Dix-huit à vingt-quatre mois avant l’entrée en vigueur du règlement européen MiCA sur les marchés de cryptoactifs (« Markets in Crypto-Assets »), les cartes sont rebattues d’une façon qui sera difficile à appréhender pour les entrepreneurs du secteur. Pour les PSAN déjà enregistrés, aucune modification n’est à prévoir. MiCA prévoit une période de transition entre les statuts locaux et ceux qui vont être créés à l’échelle de l’Union dans son cadre. En revanche, pour les nouveaux prestataires désireux de lancer leur activité entre l’entrée en vigueur de l’amendement et celle du nouveau règlement européen, il n’y aura qu’un choix possible. Ils devront demander un agrément à l’AMF et plus seulement un enregistrement. C’est une procédure plus lourde. Au-delà de l’examen des process, des sujets d’honorabilité des dirigeants et actionnaires ainsi que des questions relatives à la lutte contre le blanchiment de capitaux et le financement du terrorisme, l’AMF scrutera également les aspects financiers du projet. En comparaison de l’enregistrement, l’agrément demande que le PSAN réponde à des prérequis en matière de capitaux propres et de ratios, qu’il lui faudra faire évoluer au fur et à mesure que les projets et services proposés se développeront.

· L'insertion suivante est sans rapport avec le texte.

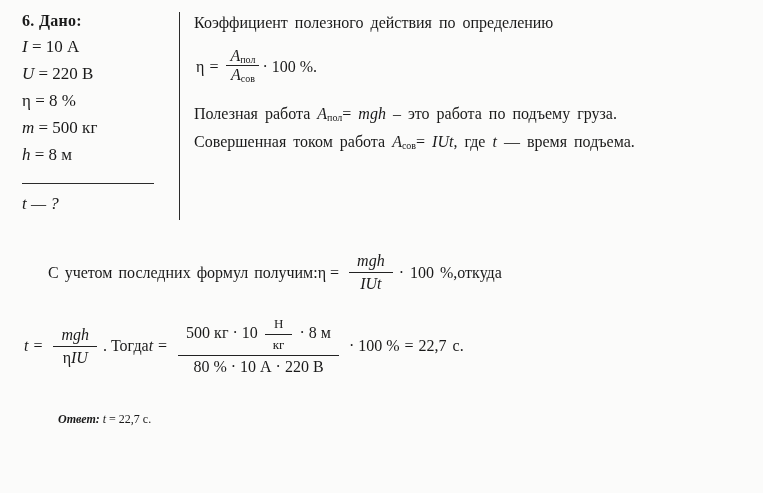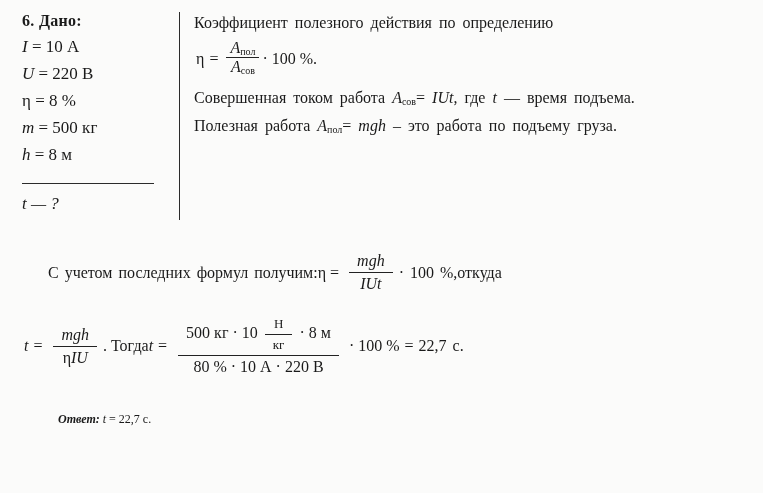--- a/index.html
+++ b/index.html
@@ -77,7 +77,7 @@
     display:inline-block;
     vertical-align:middle;
     text-align:center;
-    margin:0 3px;
+    margin:8px 3px;
     position:relative;
     top:-1px;
   }

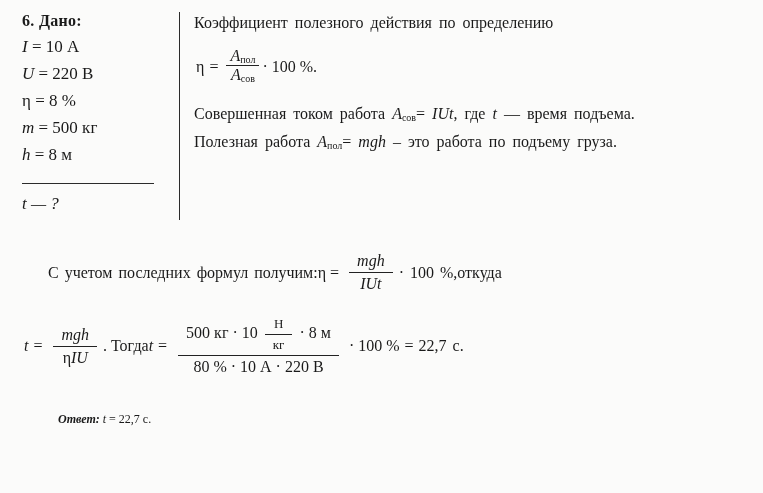--- a/index.html
+++ b/index.html
@@ -199,11 +199,11 @@
       </div>
 
       <p class="spread">
+        <span>Полезная работа </span><i>A</i><span class="sub">пол</span><span>= </span><i>mgh</i><span> – это работа по подъему груза.</span>
+      </p>
+
+      <p class="spread">
         <span>Совершенная током работа </span><i>A</i><span class="sub">сов</span><span>= </span><i>IUt</i><span>, где </span><i>t</i><span> — время подъема.</span>
-      </p>
-
-      <p class="spread">
-        <span>Полезная работа </span><i>A</i><span class="sub">пол</span><span>= </span><i>mgh</i><span> – это работа по подъему груза.</span>
       </p>
     </div>
   </div>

MiCA offrira-t-il un garde-fou suffisant pour prévenir des scandales de l’ampleur de celui de FTX ?
Ce nouveau texte s’intéresse, entre autres, à la compétence et à l’honorabilité des actionnaires de référence. A chaque fois qu’une opération de M&A impliquera un changement dans ce domaine chez un Digital Asset Service Provider (DASP), statut qui remplacera le PSAN, on devra demander son avis à l’AMF et cela, même à des seuils inférieurs à celui de changement de contrôle capitalistique. Donc les licences, quelle que soit leur appellation à cette date, ne pourront pas tomber dans n’importe quelles mains. Si le nouvel actionnaire ne satisfait pas à des critères de compétence et d’honorabilité suffisants et/ou qu’il installe d’autres dirigeants, l’AMF pourra s’y opposer. MiCA2, qui est encore au stade de la réflexion, devrait se pencher sur d’autres pratiques comme celles du prêt ou du staking (mise en commun de jetons de cryptomonnaies). Ces dernières ont un intérêt économique croissant que les banquiers centraux et les députés européens notamment appellent à encadrer plus précisément. Les jetons non fongibles ou NFT, avec les difficultés de définition juridique qu’ils posent aux niveaux local et européen, pourraient aussi justifier une nouvelle version de MiCA. Notons également que le règlement MiCA actuel n’inclut pas les actifs numériques qui seraient qualifiés d’instruments financiers. Ceux-ci restent réglementés par des textes propres, et notamment la directive MiFID (directive européenne concernant les marchés d’instruments financiers) et les textes subséquents, qui n’envisagent pas une tokénisation des instruments financiers. Pour que la version tokénisée d’autres instruments ou produits soit encadrée, on devra procéder à d’autres adaptations, qui arriveront avant MiCA 2.